Since the late 1970s, Mr McGregor has been devoted to the advancement of Indigenous people through their art and has campaigned for improved health outcomes for remote communities, including founding the charitable Desert Walk for Dialysis Appeal.
In 2011, he walked more than 1,000 kilometres, solo, from Alice Springs in the Northern Territory to the remote Kiwirrkurra community in Western Australia to raise awareness and funds to combat the major issue of diabetes and kidney failure in remote communities. He recalls the event.
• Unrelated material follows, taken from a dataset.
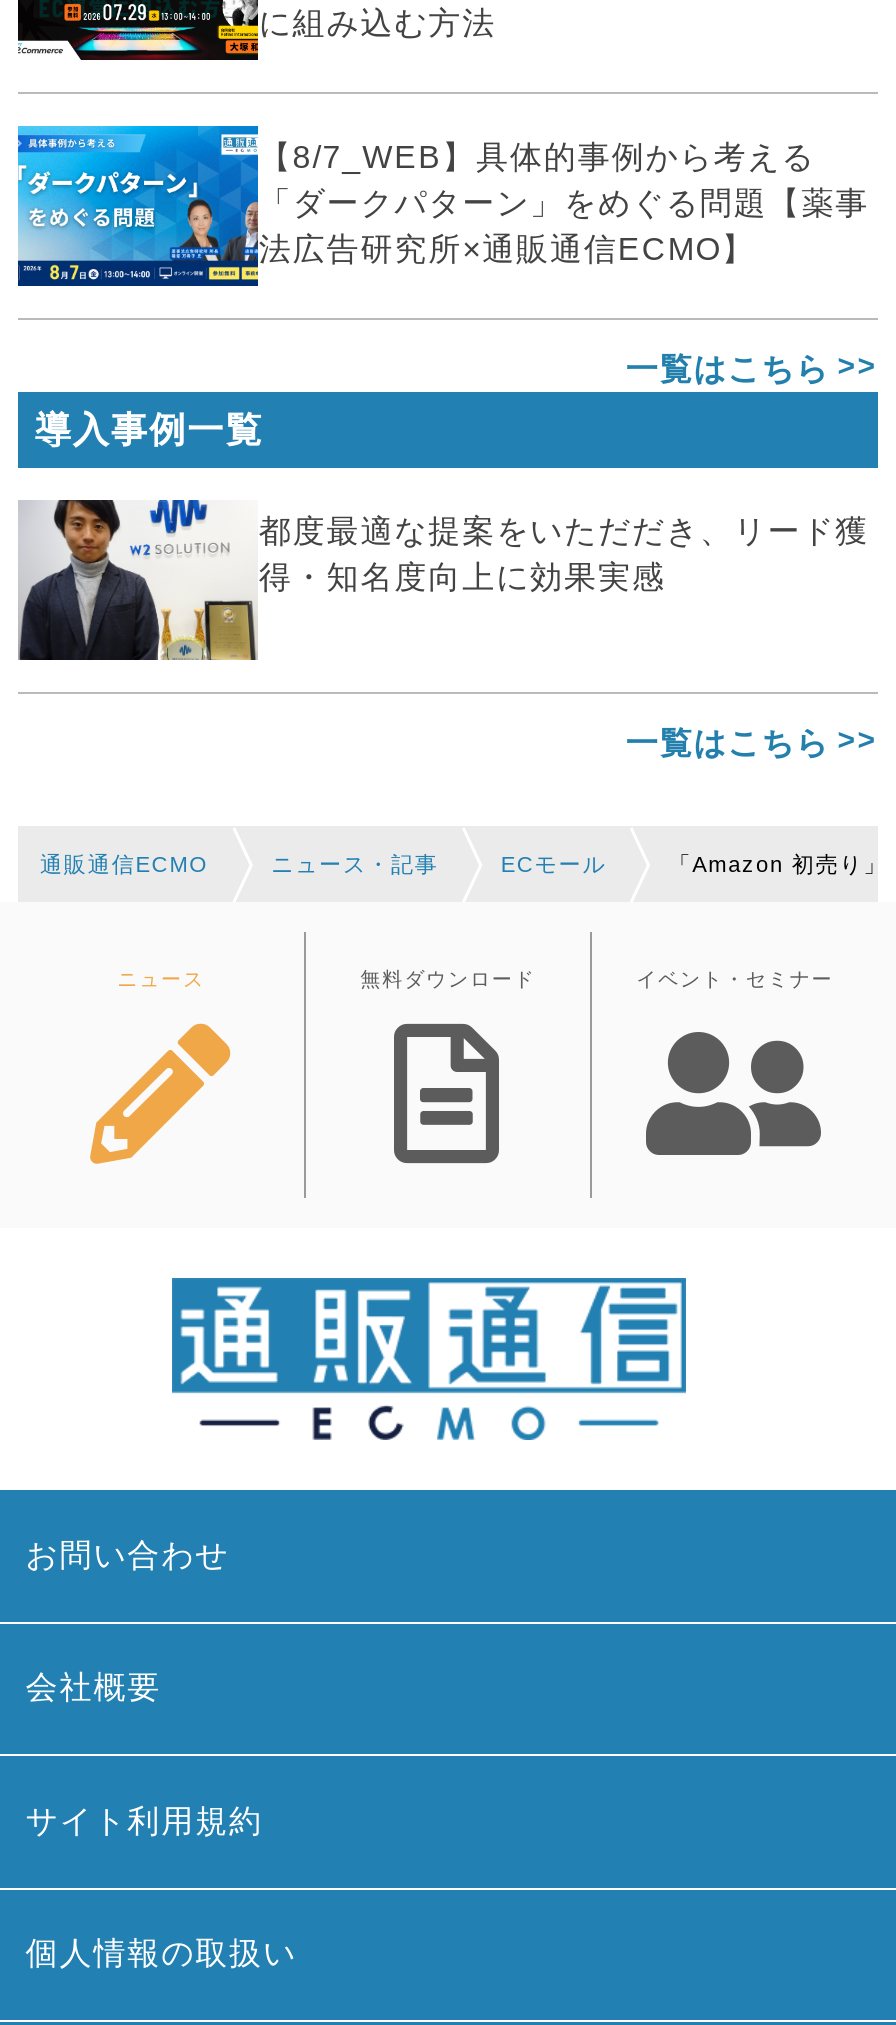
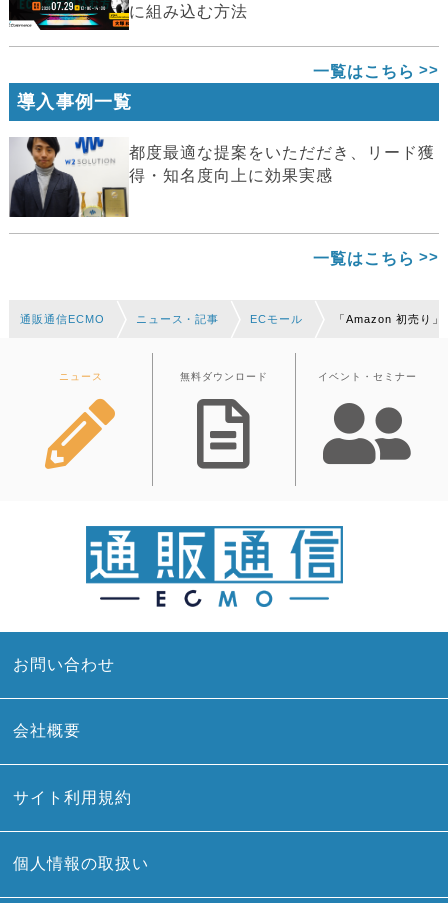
- [image]
- 【8/7_WEB】具体的事例から考える
- 「ダークパターン」をめぐる問題【薬事
- 法広告研究所×通販通信ECMO】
“It was really tough, 40 kms a day. I thought to myself that 40 kms would be a walk in the park but it’s quite a way and it’s not just one day. It’s four weeks of it every day and I’m no spring chicken! It was quite challenging but hopefully it did raise a lot of awareness and hopefully it will continue. “
His personal contributions include major donations and benefactions of prominent Indigenous artworks to regional galleries around Australia. He is a perpetual benefactor of the Gold Coast City Art Gallery and has authored and produced more than 30 art related publications.
Bond University Vice-Chancellor and President, Professor Tim Brailsford, said Mr McGregor had also made an important contribution to furthering Indigenous education through his generous donations of artworks to the annual Bond University Indigenous Gala fundraiser.
“In addition to supporting the art collection on campus, Ken has become an annual donor to the Gala, which has raised more than $1 million to support scholarships for Indigenous students to study at Bond University, making a major difference to the lives of these inspirational young people,” Mr Brailsford said.
Mr McGregor has noticed a vast improvement over the years in remote communities, but said that the people still just need a bit of help.
“The main thing on these communities is boredom and the young people on the communities just need things to do. The communities have improved a lot. The arts centres are being run beautifully and lot of money has been pouring in to build swimming pools.”
“People think that Aboriginal people get everything donated and everything for free, and they don’t, it’s not true.”
In fact, he feels that the main thing that your average person can do to help the situation is to first and foremost change their attitude.
“I still today hear people bagging Aboriginal people and that’s gotta stop because 95% of people in Australia have never even been to a community and they don’t know what it’s like, and the first thing to do is stop criticising people, no matter what their background. Everyone’s basically decent and they’re just trying to make a life for themselves and make a life for their children.”
“Slowly it will improve. They are very resourceful people. They just need a bit of help they’re not beggars… when you consider the hardships they’ve endured, a little bit of help from us is not too much to ask.”